Autism: Not Child’s Play

World Autism Awareness Day on 2nd April marked the start of a month of activities aiming to develop understanding of autism and Asperger Syndrome. So I have decided to dedicate this month’s blog to talking about the work I do as a Speech and Language Therapist with and for people with autism spectrum conditions.

One of the things that often surprises people is that I work with autistic adults. Autism is something children have isn’t it? Certainly many internet searches and much media coverage could lead to you this conclusion, but strangely enough autistic children grow into autistic adults, and for many people, particularly with Asperger Syndrome, it is not until adulthood that the diagnostic process begins. This doesn’t mean that they have somehow acquired autism, but rather that it is not until adulthood that their differences start to interfere with living a “normal” life. Quirks are no longer considered “a phase he is going through”. Academic promise does not necessarily translate into vocational success. The shy girl who was praised for keeping her room immaculate is now told she has anxiety problems and OCD.  You get the picture.

The autistic adults I meet are accessing mental health services, so on that basis they are usually struggling with their mental wellbeing. Most often this is the result of living either with an undiagnosed autism spectrum condition, or with a poor understanding of the diagnosis they have received earlier in life. As a result, these individuals have not learned why they act, think and communicate in the ways they do, and have failed to develop a positive sense of self. They can feel that they are the only person who experiences these challenges, and have no or few strategies to deal with the confusing and complicated world around them.

As a Speech and Language Therapist I play an important role within our Community Mental Health Teams for not only diagnosing autism spectrum conditions in adults, but also in providing support after that diagnosis and promoting improved mental wellbeing. One of the most exciting developments I am currently involved with is a post-diagnostic group aiming not only to educate but also empower, and to create a supportive social network of people with Asperger Syndrome in a local area. It is early days yet with this pilot project but the feedback from participants so far is good and relationships are beginning to develop. Ultimately, people living with autism spectrum conditions will learn the most from other autistic people because they will always know more about how it really feels and what really works, but if I can play a part in helping people make those connections then I can be proud of doing my job well.


A Tweet in the Life

I saw an interesting use of twitter recently. NHS Highland use their account (@NHSHWhoWeAre) to showcase services by having members of staff tweet about their working lives for a week. The “week in the life” that caught my eye was by the Caithness & Sutherland Speech & Language Therapy Team.

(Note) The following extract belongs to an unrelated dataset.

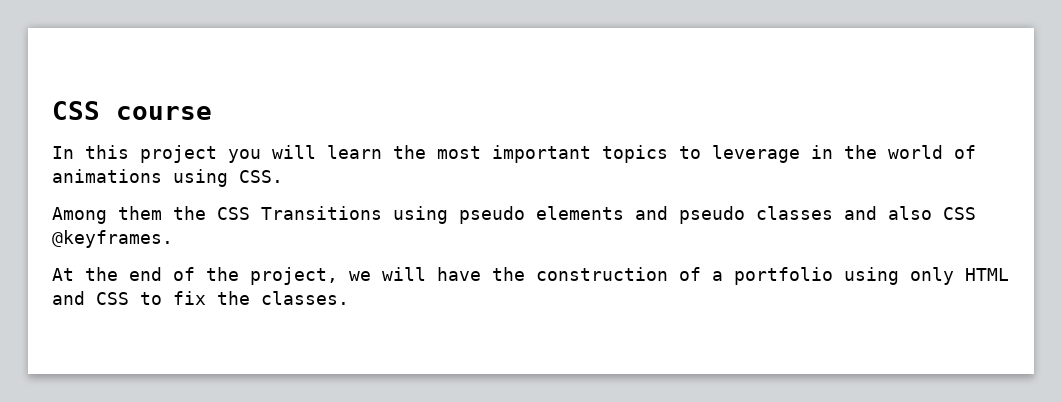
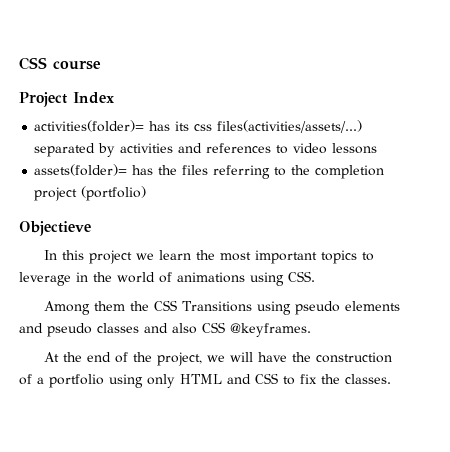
(212, 113) none -> [19,92,115,107] [34,120,363,133] [34,143,378,157] [34,164,385,179] [34,186,147,201] [19,221,91,236] // Project Index // activities(folder)= has its css files(activities/assets/...) separated by activities and references to video lessons // assets(folder)= has the files referring to the completion project (portfolio) // Objectieve
[228,145,316,163] you will -> [136,253,155,260] we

I was interested to read about the diversity of roles members of the team undertook so, in a similar vein, I have decided to blog about my own clinical week “twitter-style” – each entry 140 characters or less!


Working on research proposal this morning: my first attempt at a qualitative study. Great support from NHST and SDHI – hope I get funding.

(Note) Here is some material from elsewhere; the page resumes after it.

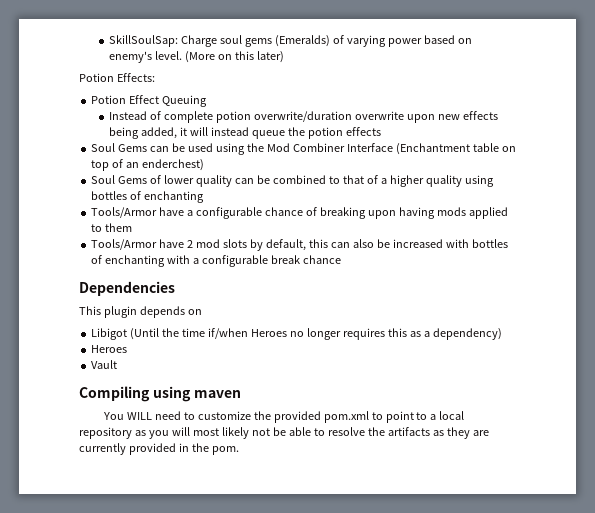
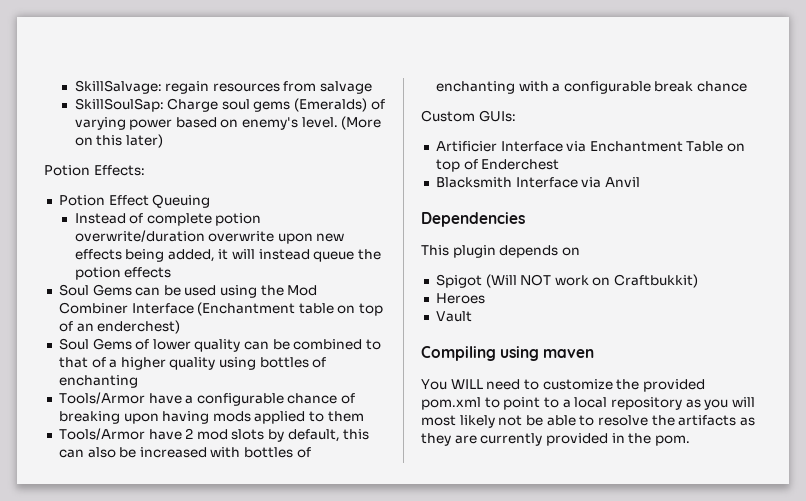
(109, 41) none -> [74,80,373,94] SkillSalvage: regain resources from salvage //
(341, 259) none -> [421,110,516,122] [435,141,746,152] [435,159,560,172] [435,177,640,188] // Custom GUIs: // Artificier Interface via Enchantment Table on top of Enderchest // Blacksmith Interface via Anvil
[91,328,502,340] Libigot (Until the time if/when Heroes no longer requires this as a dependency) -> [435,274,699,288] Spigot (Will NOT work on Craftbukkit)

Two multi-disciplinary sessions this afternoon – first with Dietitian and second with Clinical Psychologist. Teamwork in CMHT is essential.

Joint initial assessment with Dietitian – teenager with suspected ASD and a long standing food phobia. Sharing knowledge and resources.

Working with Psychologist supporting young man with Asperger’s – blunt communication style having significant impact on family relationships.


Met with Social Worker from Early Years Service this morning – having difficulty communicating with young mum with post-natal depression.

Lunch meeting to organise Phase 2 of Communication Champions training with Richmond Fellowship. More staff want to do training – RESULT!

Visit to client with PTSD – mute for 10 yrs. Been using iPad to communicate for 3 months: family relationships and confidence improving.


Quick visit to some Communication Champions first thing to provide guidance on support plan for resident with complex communication issues.

Meeting with young woman new to CMHT – CPN and Psychologist want a second opinion re: Asperger’s Syndrome. Difficult differential diagnosis.

Start afternoon with home visit. Client with Bipolar Disorder has language difficulties following ECT. Conversation flowing more easily now.

Off to local library for afternoon clinic: clients love this city centre venue – library staff even provide tea, coffee and biscuits for us.


Getting ready for a long clinic this morning – 9:30 to 1:30 – looks like lunch will be optional again!

Client with schizophrenia referred with very poor speech. Change of antipsychotic medication and speech much improved. Happy I’m not needed.

Assessing young woman with Asperger’s: confused because information doesn’t seem to apply – direct her towards resources for women with AS.

Seeing client with PTSD and low self-esteem. Dissatisfaction with voice contributing to problems: working to improve acceptability.

Client with history of alcohol dependency and anxiety reports sudden expressive language difficulties. Minor impairment having major impact.

Finish day meeting with student nurse who wants to learn about Asperger’s Syndrome – mutual love of The Big Bang Theory useful for examples.

And that was the week (or the tweet) that was.